A Comparison of Parametric and Nonparametric Density Functions for
Estimating Annual Precipitation in Iran
P. Haghighat Jou,
The main purpose of this study is to compare parametric
density functions with nonparametric Fourier series to estimate annual
precipitation for five old rain gauge stations (Bushehr, Isfahan, Meshed,
Tehran and Jask) in Iran. The parametric density functions include normal,
two and three parameters log-normal, two parameter gamma, Pearson and
log-Pearson type 3 and Gumbel extreme value type 1. The nonparametric
approach is Fourier series method. Annual precipitation data from the
mentioned stations were fitted to all density functions including Fourier
series. Results showed that the Fourier series predict annual precipitation
much better than other parametric methods. Thus, the Fourier series can
be used as a better alternative approach for precipitation frequency analysis.
To design structure size and reservoir capacity of a single or multiple
dam system for flood control, water storage or release and power production,
volume of annual flood is needed for this multiple use of water. Since,
in many areas, rivers are not gauged to monitor annual runoff, this term
is usually calculated from the annual precipitation. Estimation of annual
precipitation is essential in many other aspects such as watershed management,
water resources management, water requirement for macro scale irrigation
design, flood and drought studies and monitoring of climate change. All
these aspects are fully or partly engaged in annual precipitation.

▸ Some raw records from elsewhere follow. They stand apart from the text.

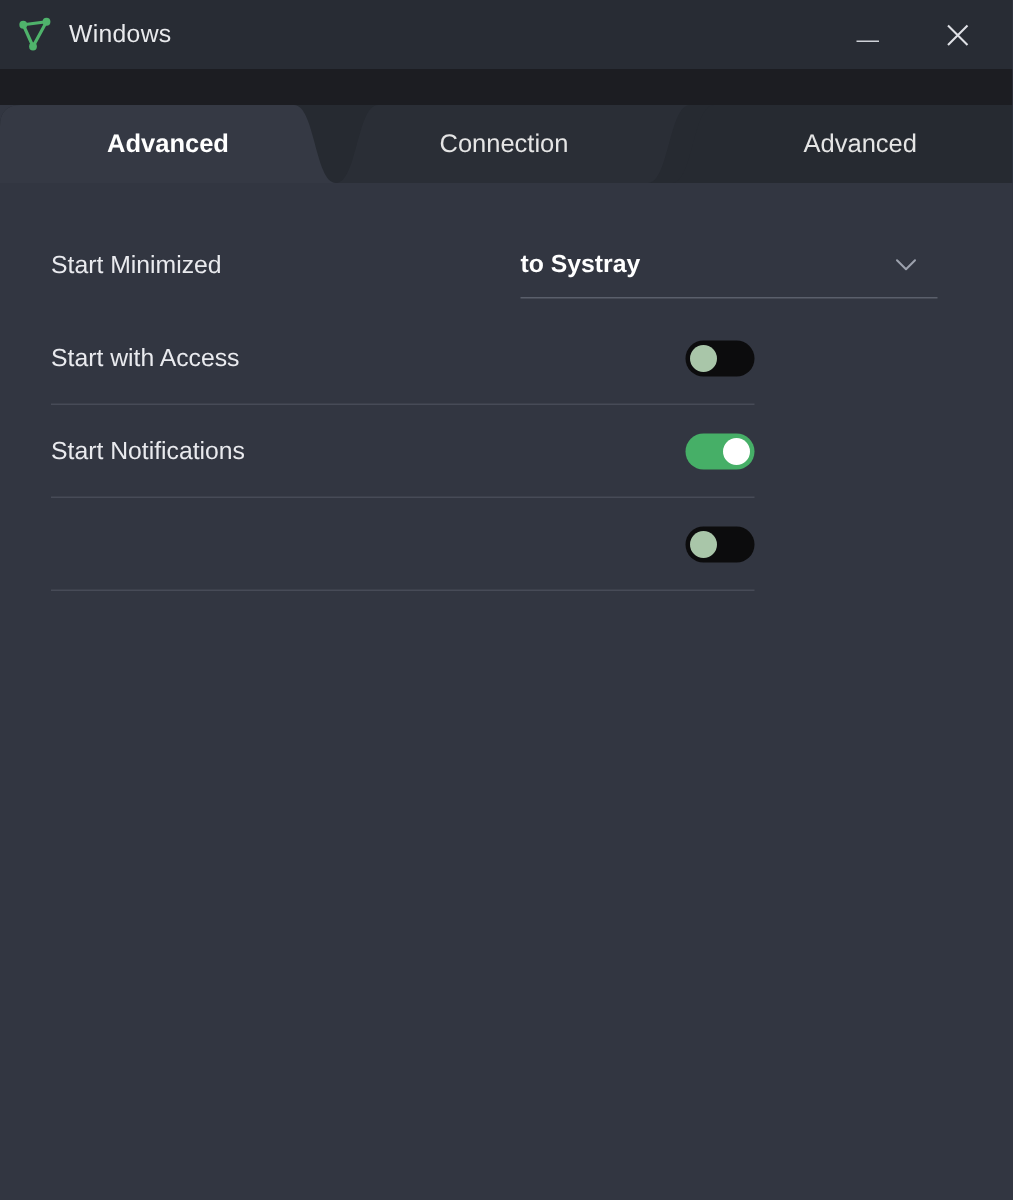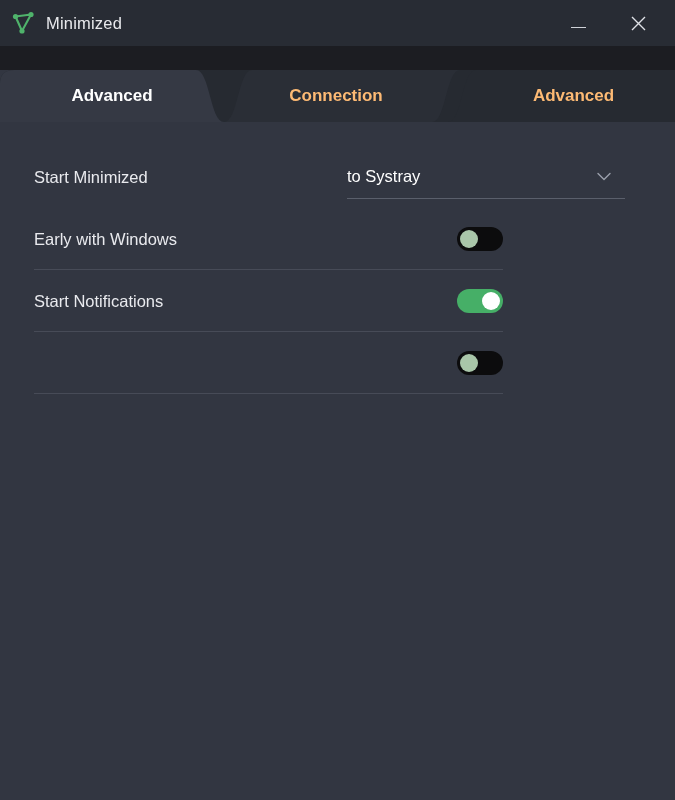"Minimized" span.title-text { text: Minimized -> Windows }
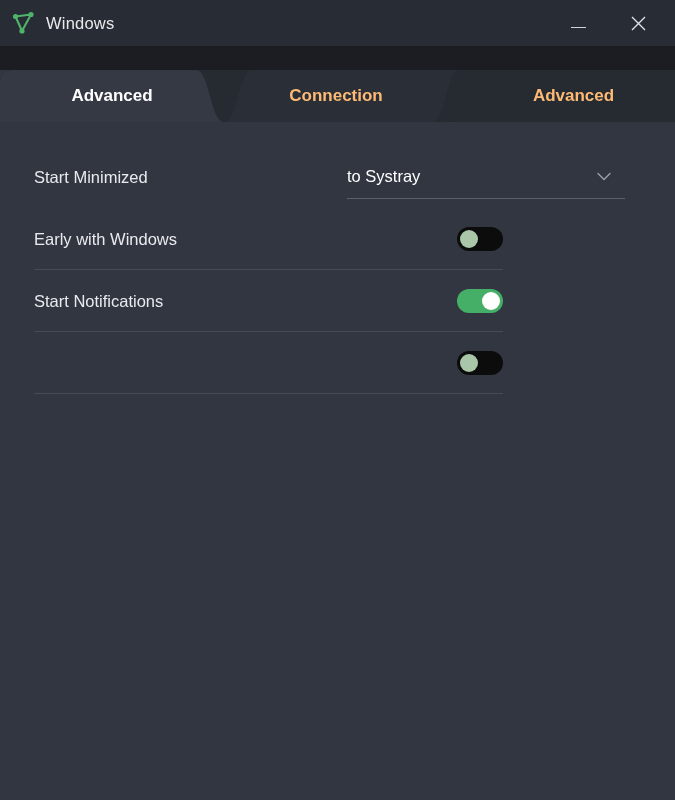"Connection" .tab-label.inactive { color: #fdba74 -> #e5e5e5; font-weight: 700 -> 400 }
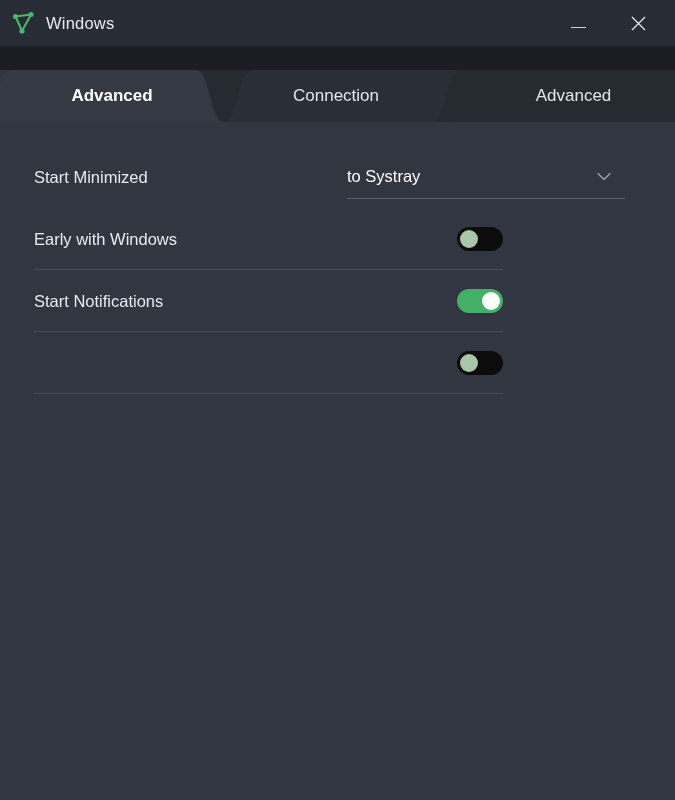"to Systray" .dropdown-value { font-weight: normal -> bold }
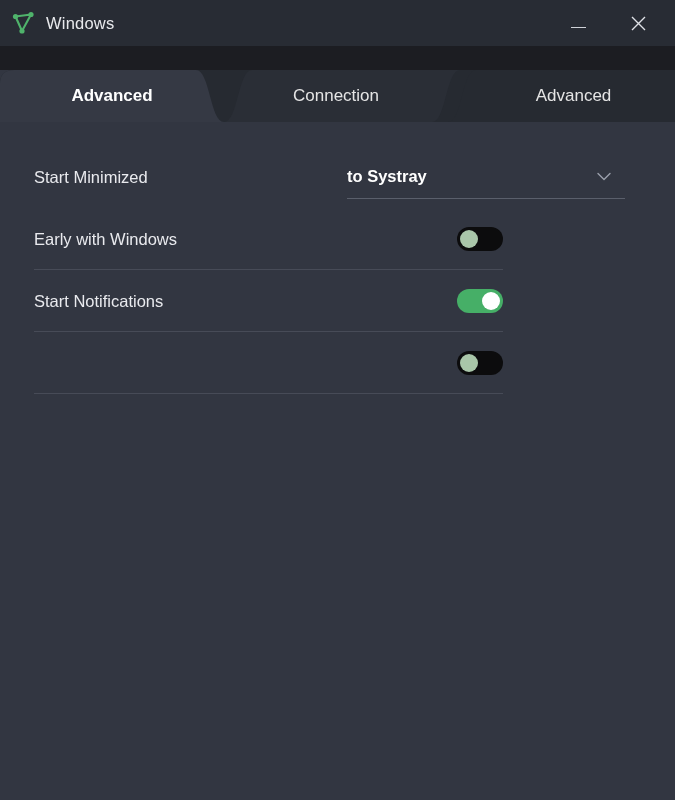"Early with Windows" span.row-label { text: Early with Windows -> Start with Access }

Annual precipitation in Iran is mostly occurred between November and
April for a period of 6 months, with annual mean equal to 250 mm. Climate
of Iran is categorized as arid and semi-arid. Precipitation frequency
analysis is generally carried out using parametric methods in which a
statistical distribution such as normal, two and three parameter log-normal,
two parameter gamma, Pearson and log-Pearson type 3 and Gumbel extreme
value type 1 are fitted to annual series of data. These methods have been
successfully applied in many cases, but, have some disadvantages because
of not fitting to the observed data very well or diverting from the extreme
tails. Some other problems involved in selection of these methods, are
difficulties to choose the best distribution function and estimation of
their parameters (particularly for skewed data).
Against parametric approaches, several nonparametric methods such as variable
kernel method (Lall et al., 1993) have been introduced
in recent years to estimate probability density function and distribution function
of hydrologic events. Guo (1991) proposed a nonparametric
variable kernel estimation model which provides an alternative way in flood
quantile estimation when historical floods data are available. It is shown that
the nonparametric kernel estimator fitted the real data points closer than its
parametric counterparts. Gingras and Adamowski (1992)
applied both L-moments and nonparametric frequency analysis on the annual maximum
floods. By coupling nonparametric frequency analysis with L-moment analysis,
it is possible to confirm the L-moment selection of unimodal distribution, or
to determine that the sample is actually from a mixed distribution. Thus, the
nonparametric method helps to identify the underlying probability distribution,
particularly when samples arise from a mixed distribution. Moon
et al. (1993) compared selected techniques for estimating exceedance
frequencies of annual maximum flood events at a gaged site. They applied four
tail probability and a variable kernel distribution function estimators and
concluded that the variable kernel estimator appears useful because it automatically
gives stable and accurate flood frequency estimates without requiring a distributional
assumption. Adamowski (1996) developed a nonparametric
method for low-flow frequency analysis and compared with two commonly used parametric
methods, namely, log-Pearson Type 3 and Weibull distributions. The numerical
analysis indicates that the nonparametric method fits better the data and gives
more accurate results than currently used parametric methods. Adamowski
(2000) applied a Gaussian (normal) kernel function for regional analysis
of Annual Maximum (AM) and Partial Duration (PD) flood data by nonparametric
and L-moment methods. The results pointed out deficiencies in currently used
parametric approaches for both AM and PD series, since traditional regional
flood frequency analysis procedures assume that all floods within a homogeneous
region are generated by the same, often unimodal distribution, while this is
not always true and the data series may be multimodal. Faucher
et al. (2002) compared the performance of parametric and nonparametric
methods in estimation of flood quantiles. The log-Pearson type 3, two parameter
lognormal and generalized extreme value distributions were used to fit the simulated
samples. It was found that nonparametric methods perform quite similarly to
the parametric methods. They compared six different kernel functions include
biweight, normal, Epanechnikov, extreme value type 1, rectangular and Cauchy.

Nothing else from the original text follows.